Published in final edited form as: Int J Obes (Lond). 2022 May 23;46(8):1560–1563. doi: 10.1038/s41366-022-01150-y

A higher proportion of small adipocytes is associated with increased visceral and ectopic lipid accumulation during weight gain in response to overfeeding in men

Ursula White 1, Robbie A Beyl 1, Eric Ravussin 1
PMCID: PMC9348546  NIHMSID: NIHMS1809047  PMID: 35599261

Abstract

Background:

Adipose tissue (AT) expansion occurs by hypertrophy (increase in size) and hyperplasia (increase in number) of adipocytes. The AT expandability hypothesis postulates that impaired subcutaneous AT expansion leads to ectopic fat accretion, contributing to impaired metabolic health. The role of adipogenesis as a contributing factor is debatable.

Subjects/Methods:

In the present analysis, we assess changes in adipocyte size distribution in relation to changes in ectopic fat accretion in response to 8-weeks of overfeeding in 22 men (28 ± 5.4 years; BMI 25.5 ± 2.3kg/m2) who were fed 40% over their baseline energy requirements.

Results:

Participants gained 6.7 ± 2.1kg. The percentage of small adipocytes (p=0.03) and the peak diameter of large adipocytes (p=0.01) increased after overfeeding. At baseline, the percentage of small adipocytes was positively correlated with % body fat (p=0.03), SAT mass (p=0.01), VAT mass (p=0.02), VAT:TAT (p=0.05), and IHL (p=0.09; trend). The relative (percent) change in small adipocytes was positively associated with the increase in whole-body fat (p=0.001), VAT mass (p=0.0003), VAT:TAT (p=0.01), and IHL (p=0.007) in response to overfeeding.

Conclusions:

These findings, surprisingly, indicate that during substantial weight gain, an increase in small adipocytes (suggesting hyperplastic expansion) is associated with impaired (not improved) metabolic health outcomes, specifically visceral and ectopic fat accumulation.

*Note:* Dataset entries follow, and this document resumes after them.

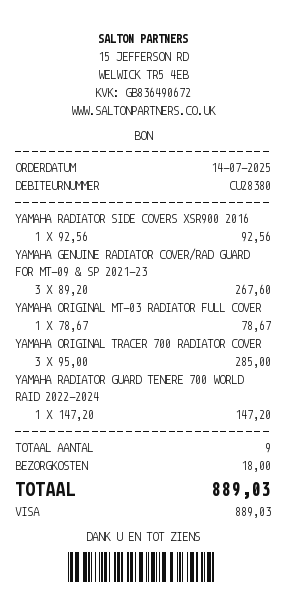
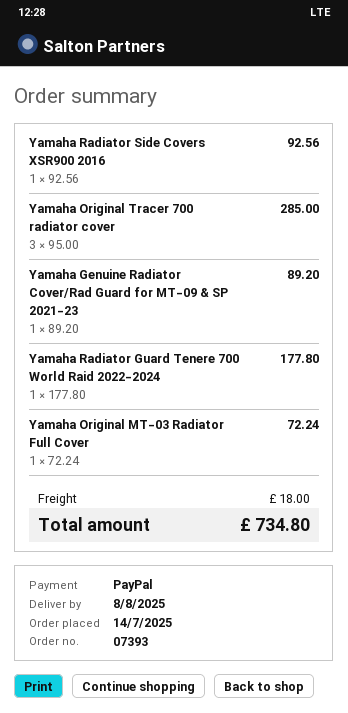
payment method: Visa -> PayPal
YAMAHA GENUINE RADIATOR COVER/RAD GUARD FOR MT-09 & SP 2021-23: 3 x 89.20 = 267.60 -> 1 x 89.20 = 89.20
YAMAHA ORIGINAL MT-03 RADIATOR FULL COVER: 1 x 78.67 = 78.67 -> 1 x 72.24 = 72.24
YAMAHA RADIATOR GUARD TENERE 700 WORLD RAID 2022-2024: 1 x 147.20 = 147.20 -> 1 x 177.80 = 177.80
total: 889.03 -> 734.80

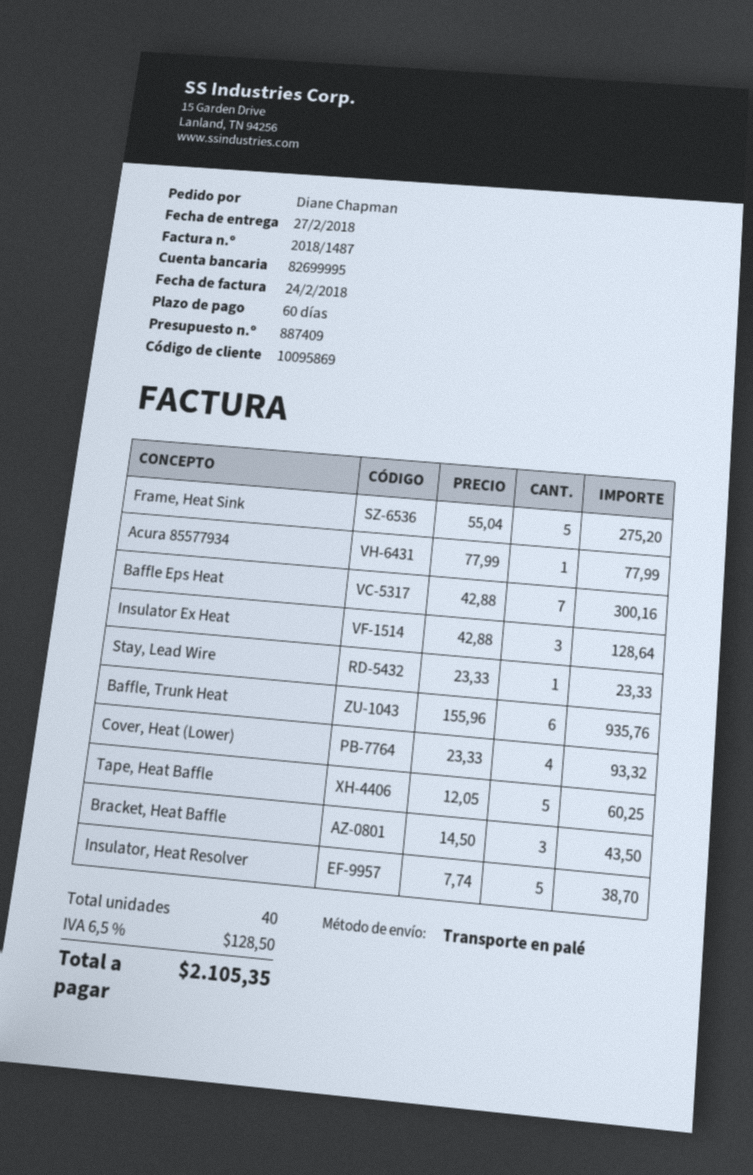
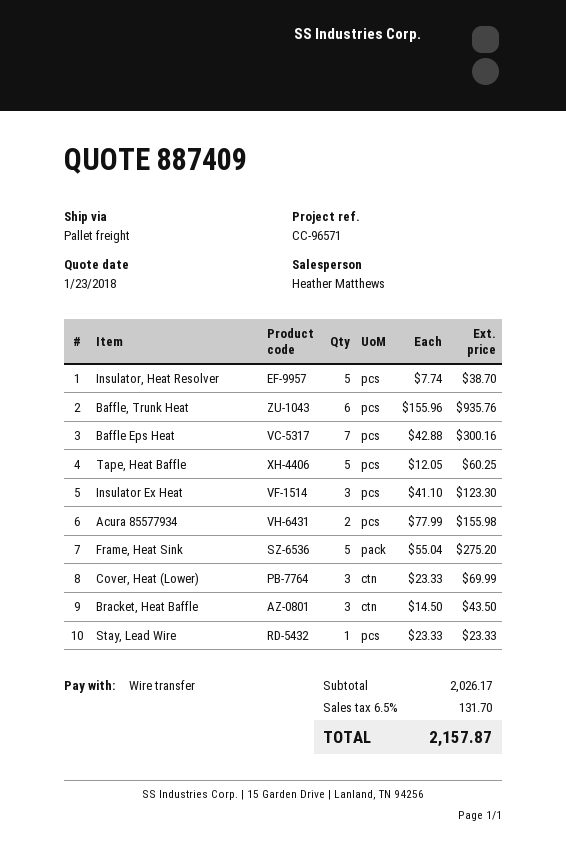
Acura 85577934: 1 x 77.99 = 77.99 -> 2 x 77.99 = 155.98
Insulator Ex Heat: 3 x 42.88 = 128.64 -> 3 x 41.10 = 123.30
Cover, Heat (Lower): 4 x 23.33 = 93.32 -> 3 x 23.33 = 69.99
tax: 6.5% = 128.50 -> 6.5% = 131.70
total: 2105.35 -> 2157.87

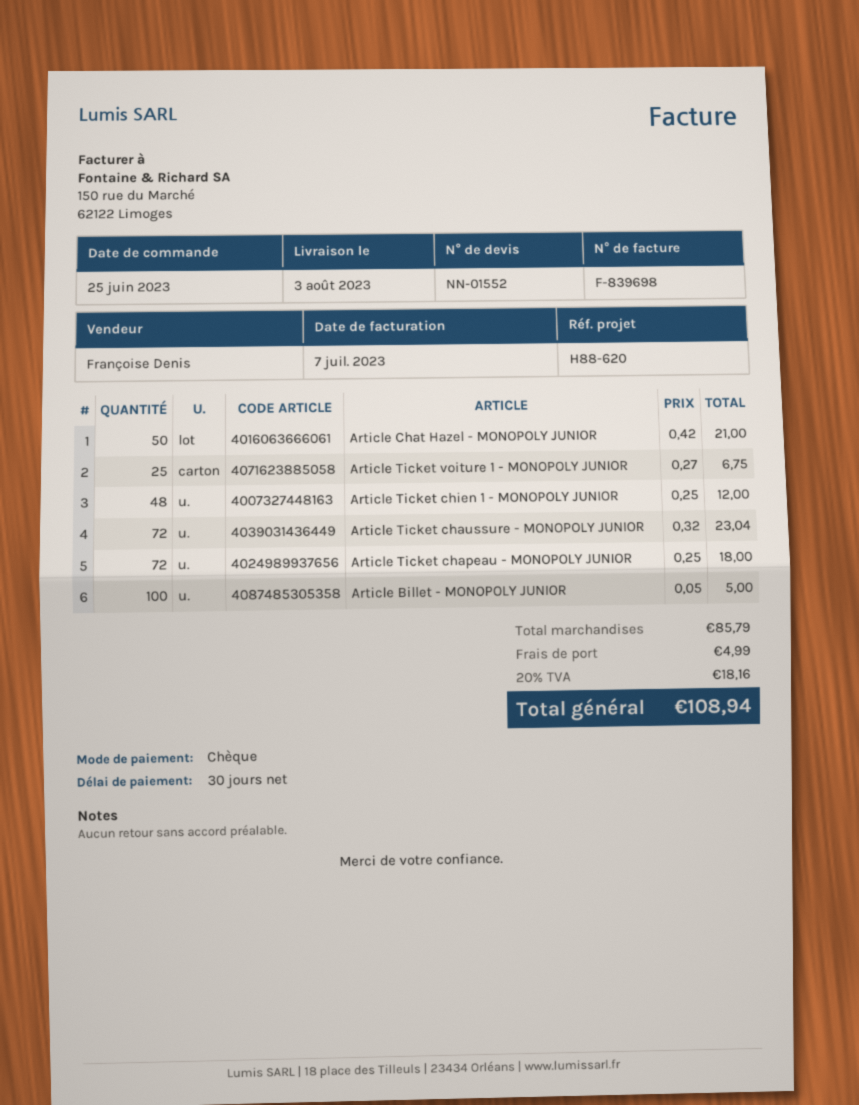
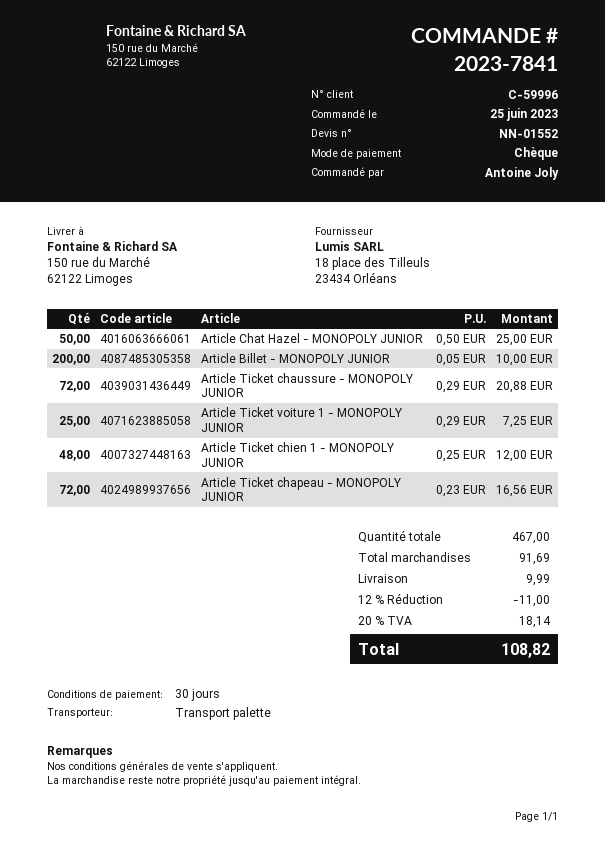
Article Chat Hazel - MONOPOLY JUNIOR: 50 x 0.42 = 21.00 -> 50 x 0.50 = 25.00
Article Ticket voiture 1 - MONOPOLY JUNIOR: 25 x 0.27 = 6.75 -> 25 x 0.29 = 7.25
Article Ticket chaussure - MONOPOLY JUNIOR: 72 x 0.32 = 23.04 -> 72 x 0.29 = 20.88
Article Ticket chapeau - MONOPOLY JUNIOR: 72 x 0.25 = 18.00 -> 72 x 0.23 = 16.56
Article Billet - MONOPOLY JUNIOR: 100 x 0.05 = 5.00 -> 200 x 0.05 = 10.00
subtotal: 85.79 -> 91.69
discount: none -> 12% = 11.00
shipping: 4.99 -> 9.99
tax: 20% = 18.16 -> 20% = 18.14
total: 108.94 -> 108.82

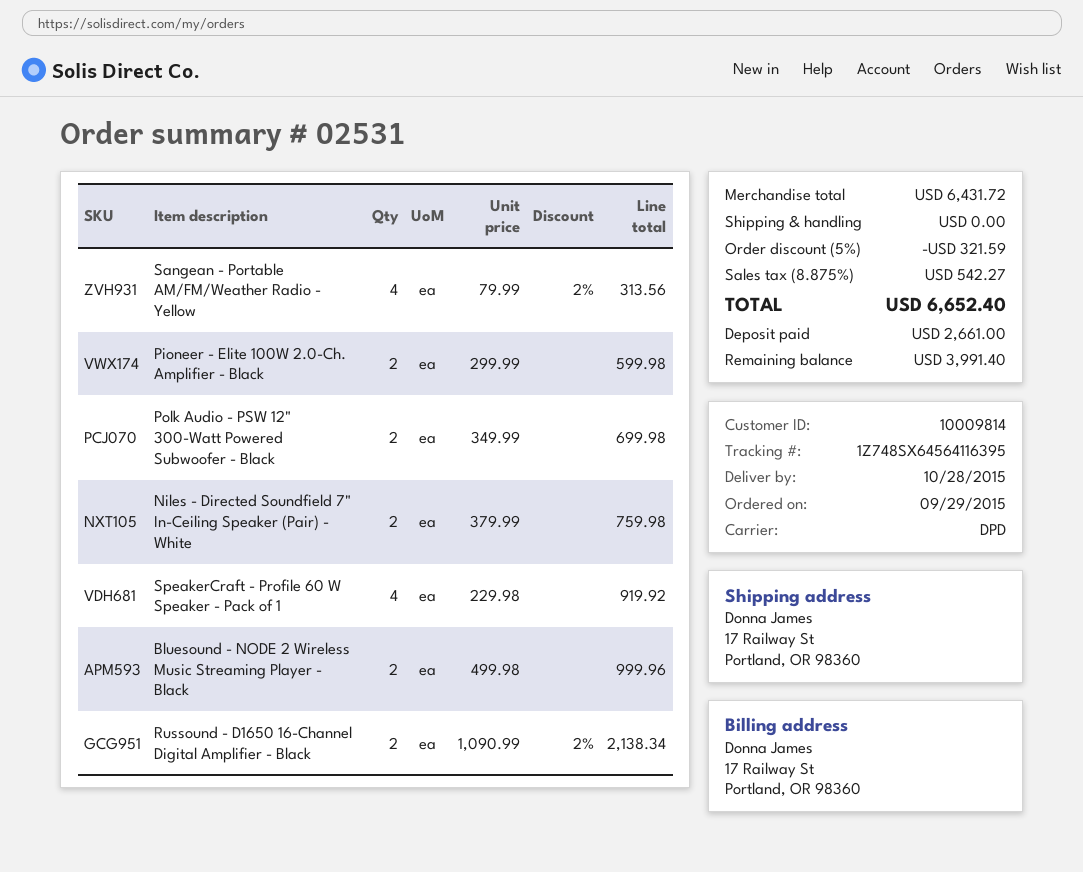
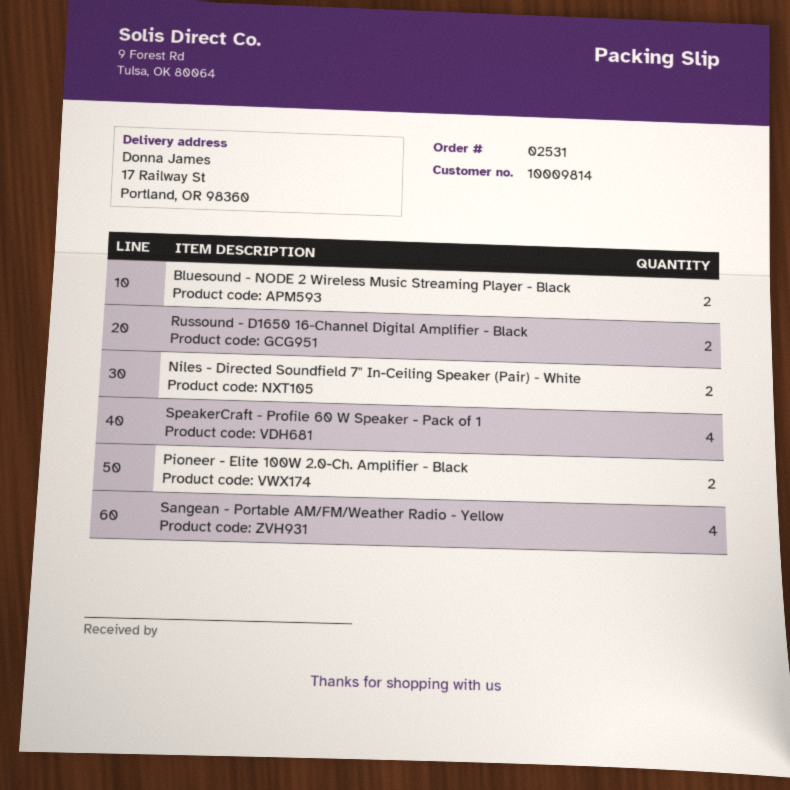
Polk Audio - PSW 12" 300-Watt Powered Subwoofer - Black: 2 -> none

ClinicalTrials.gov Identifier-NCT01672632

Introduction

White adipose tissue (AT) expands to accommodate changes in energy balance by enlargement of existing adipocyte size (hypertrophy) and increases in adipocyte number (hyperplasia or adipogenesis). The AT expandability hypothesis postulates that the limited expansion of subcutaneous AT may lead to visceral and ectopic fat deposition in the liver, skeletal muscle, and pancreas and contribute to the development of insulin resistance and type 2 diabetes mellitus (T2DM)[1, 2].

The role of adipogenesis in metabolic health as a contributing factor to lipid storage in visceral and ectopic depots remains debatable. Some studies reported a higher proportion of small adipocytes in insulin resistant and T2DM subjects compared to healthy individuals [35]. Our group [6] and others [7] have reported that individuals with smaller mean adipocyte size at baseline had worse health outcomes (e.g. decline in insulin sensitivity), than those with a larger mean adipocyte size in response to overfeeding.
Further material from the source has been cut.